Eu li muito sobre a vida indígena dos nativos americanos, aborígines e maoris, culturas que se estendem para além da civilização moderna. Eu respeito as religiões modernas como cristianismo, budismo, hinduísmo, islamismo e judaísmo, mas todas foram criadas depois que a civilização se formou, para que não definam todo o escopo da crença na vida. Estou muito convencido de que tudo é um todo ao invés de concepções de bem e mal.

POESIA
Costumo escrever poesia quando estou com tempo livre ou de férias. Anos atrás, eu tive um sonho de ficar seis meses em Paris e escrever um romance. Mas desde que a música se tornou uma profissão em vez de um hobby, a política externa se tornou um hobby para mim.
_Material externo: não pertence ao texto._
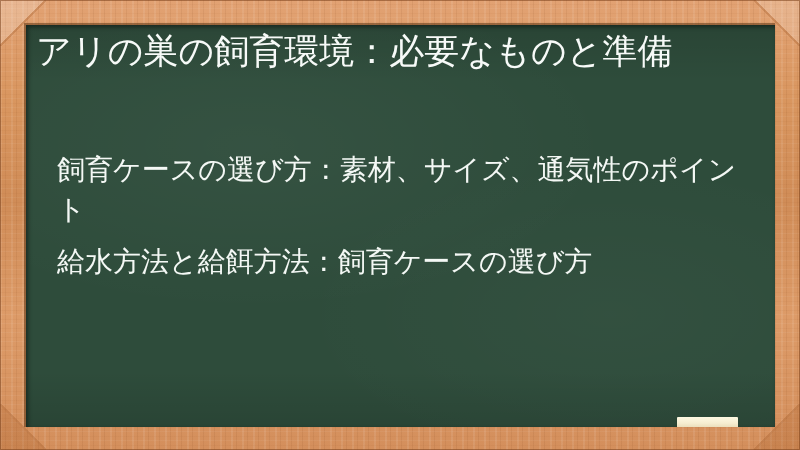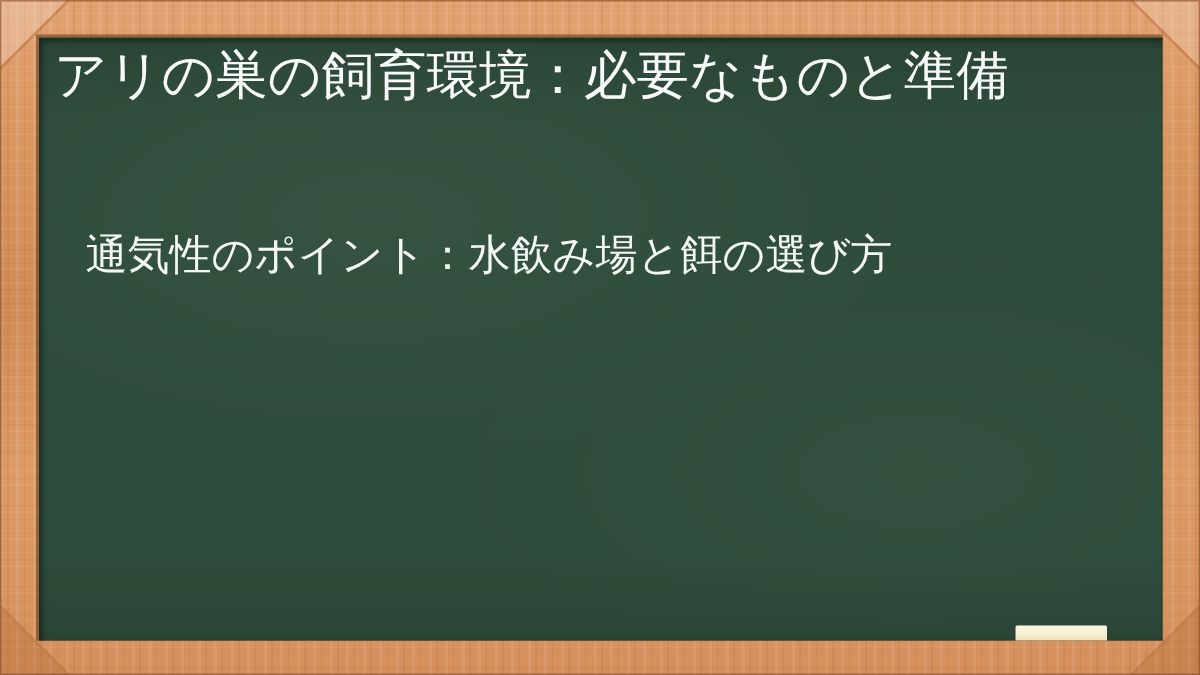"飼育ケースの選び方：素材、サイズ、通気性のポイント" p.bullet { html: none -> <p>飼育ケースの選び方：素材、サイズ、通気性のポイント</p> }
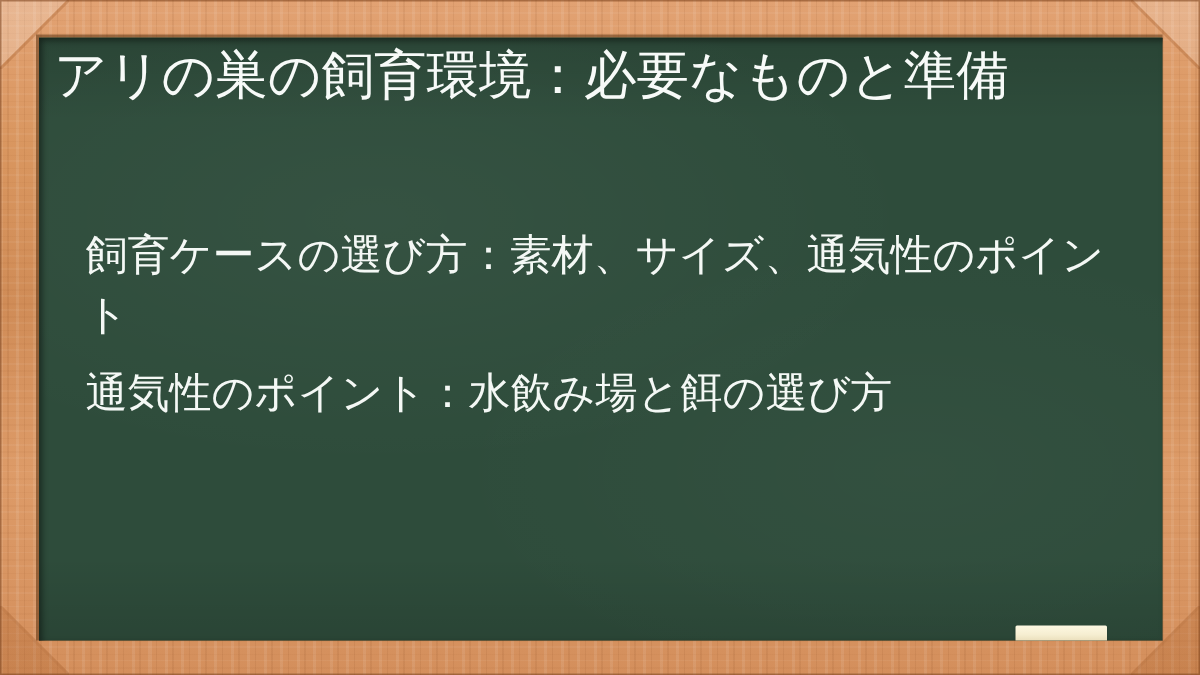"通気性のポイント：水飲み場と餌の選び方" p.bullet { text: 通気性のポイント：水飲み場と餌 -> 給水方法と給餌方法：飼育ケース }
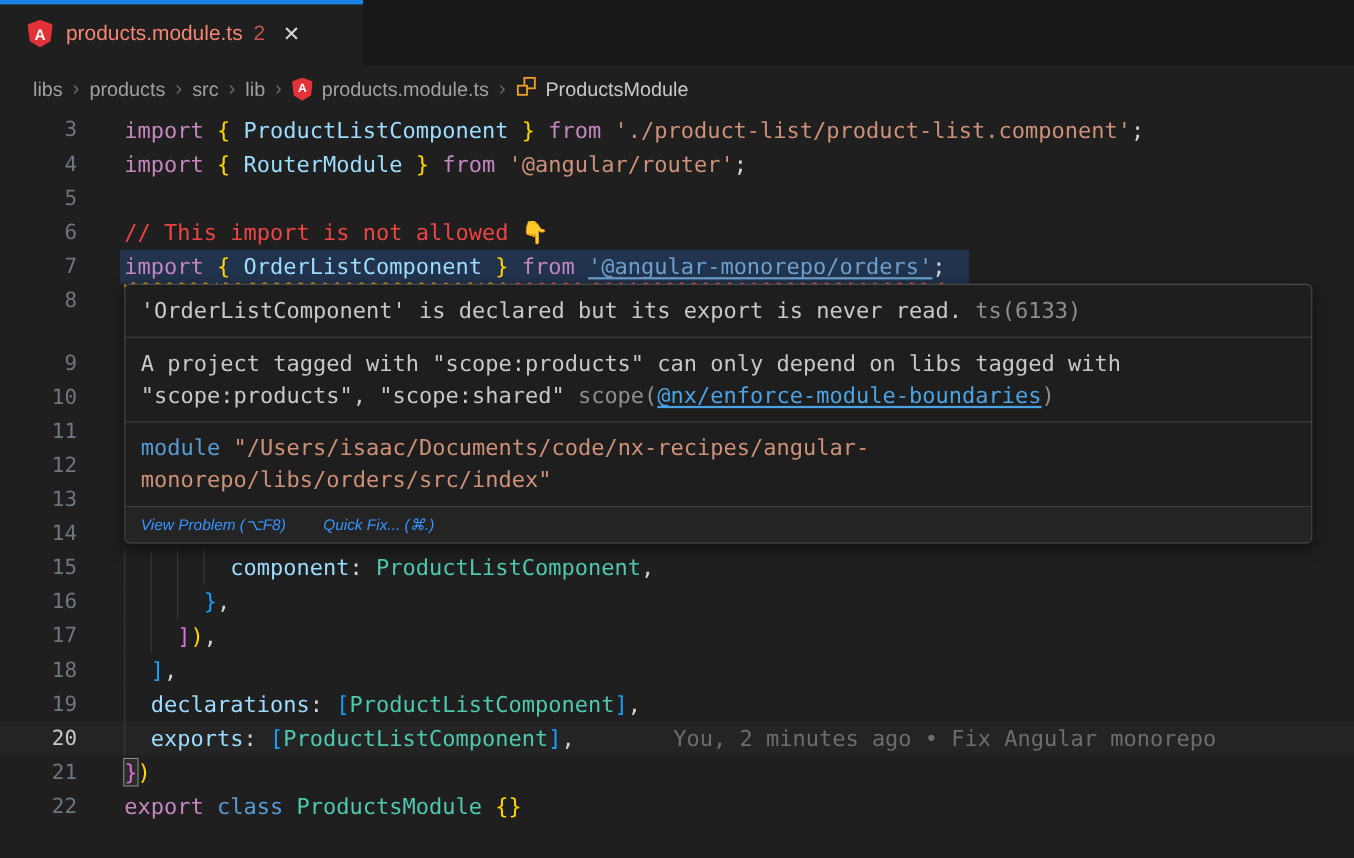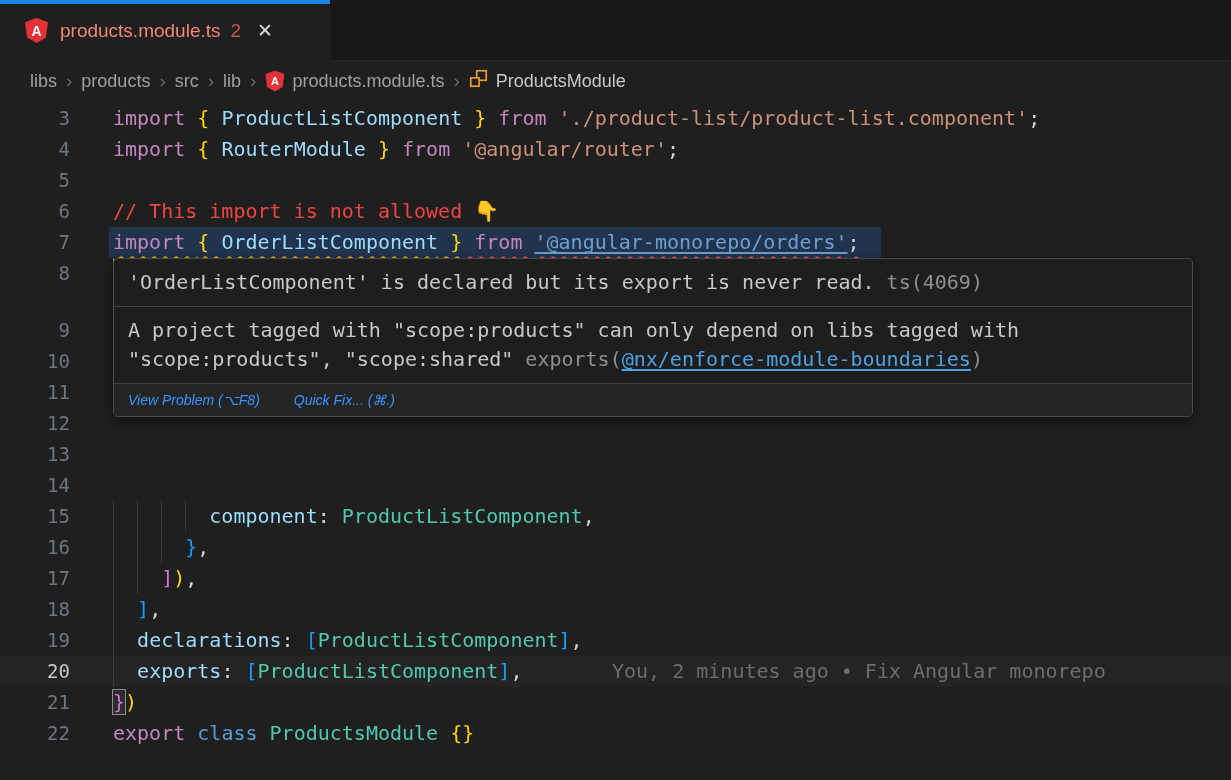"ts(4069)" span.dim { text: 4069 -> 6133 }
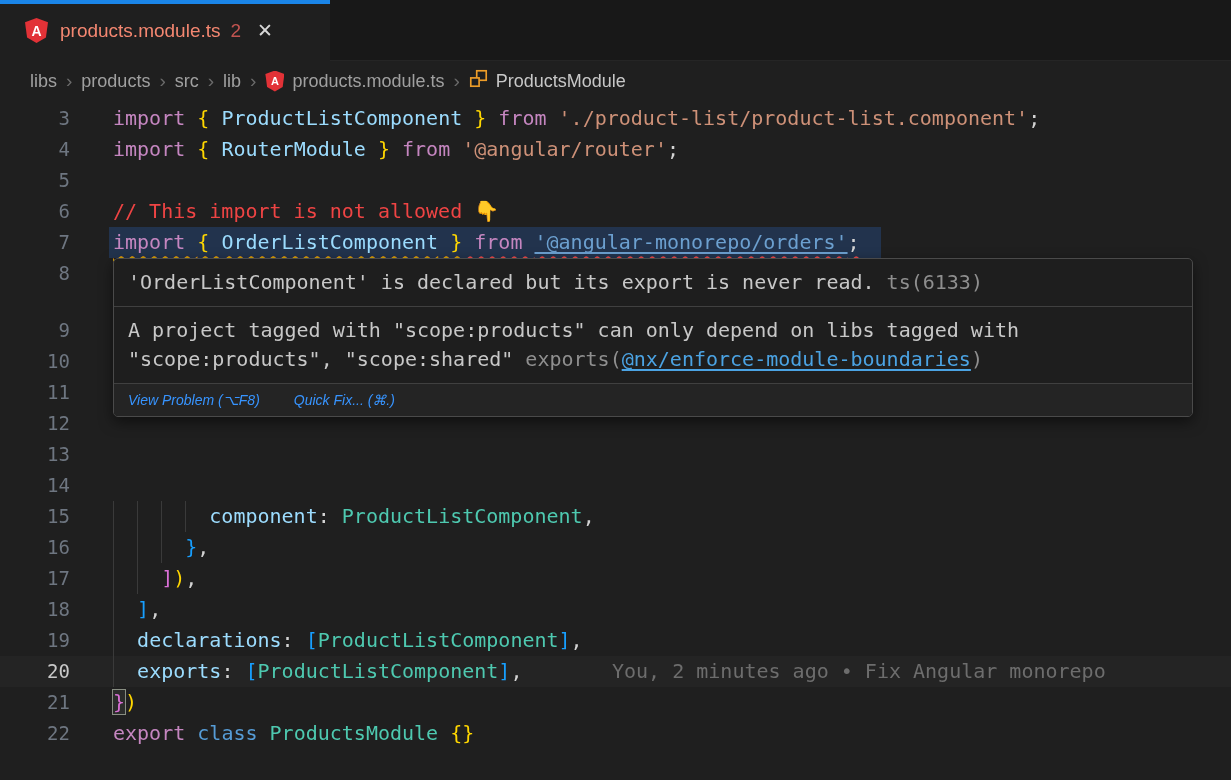"exports(" span.dim { text: exports -> scope }
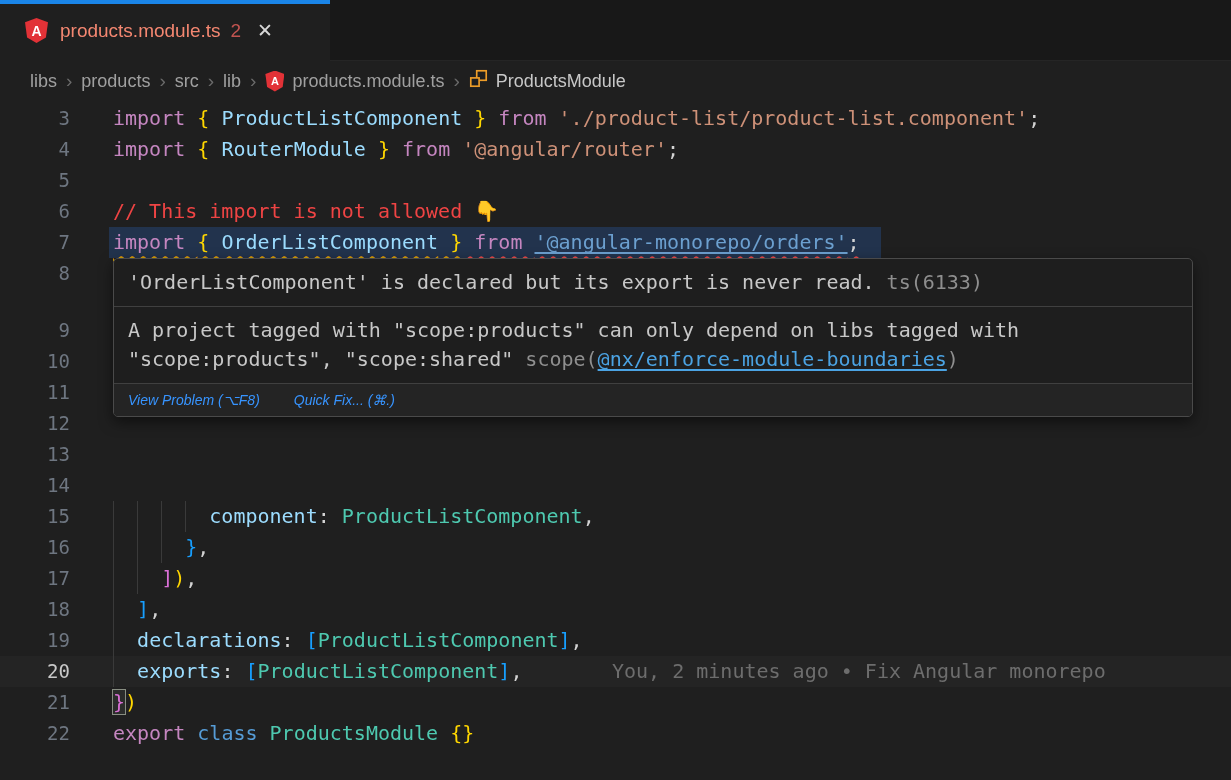"module" div.hsec { html: none -> <div> <span>module</span><span> "/Users/isaac/Documents/code/nx-recipes/angular-monorepo/libs/orders/src/index"</span> </div> }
Eu leio diariamente, e me pergunto se talvez eu pudesse escrever algo que define politicamente a sociedade na virada do século. A poesia é uma forma muito mais livre do que a música, muito mais íntima e pessoal.

DROGAS
Eu experimentei drogas em várias maneiras ao longo do tempo e apreciei a contribuição artística que elas trazem, da maneira como elas abrem certas portas. Atualmente, não tomo nenhum remédio de forma contínua, exceto café e vinho. Eu fumo maconha de vez em quando, mas o perigo disso é que eu só quero criar música. Digo “perigo” porque, quando fumo maconha, não consigo me comunicar ou funcionar bem – tudo o que quero fazer é criar mais músicas. Mas, é legal se é isso que você quer fazer naquela noite! É uma boa ferramenta relaxante.

DINHEIRO
O dinheiro é um conceito interessante, outro produto da ‘civilização’. Ao invés de trocarmos, digamos, vacas por milho, agora todos nós usamos um papel. Mas o dinheiro é tão bom quanto o governo por trás dele. Anos atrás, o dinheiro tinha um valor baseado em matérias-primas, mas esse não é mais o caso nos dias atuais. O que é “valor” afinal? Por que o ouro ou os diamantes são tão caros? Deixe-me colocar desta maneira: em algum momento, o dinheiro pode se tornar inútil, enquanto o papel higiênico pode se tornar mais valioso. Vou citar a letra da música ‘Money’, do meu disco Elect The Dead: “As causas da imbecilidade podem ser traçadas pela queda da minha obrigação, as causas da minha servidão podem ser traçadas pela tirania do dinheiro.”

SYSTEM OF A DOWN
Tivemos doze anos fantásticos juntos. Fizemos algumas músicas muito interessantes ao longo dos cinco álbuns e propagamos muitas mensagens interessantes, seja falando sobre política ou discursando. Foi uma experiência de aprendizado e me sinto extremamente abençoado pelo privilégio de fazer músicas diariamente. Trabalhar com eles foi um prazer. Quero dizer, esses caras são meus amigos, meus irmãos. A porta está aberta para que possamos trabalhar juntos novamente algum dia.

O FUTURO
Estou ciente de que nem o futuro e nem o passado realmente existem. Tudo o que existe é o presente – o presente eterno. O futuro existe apenas em termos de visibilidade para atingir objetivos pessoais. Todos temos um papel dentro desse drama humano, e uma vez que percebemos, temos uma chance de buscarmos a felicidade pessoal. Isso só pode realmente ser alcançado através do presente. Acho que o truque é ser ágil e flexível para qualquer coisa que seja lançada em você. Portanto, não me preocupo muito com o futuro.

Entrevista realizada em 2007 pelo escritor e jornalista Ben Myers.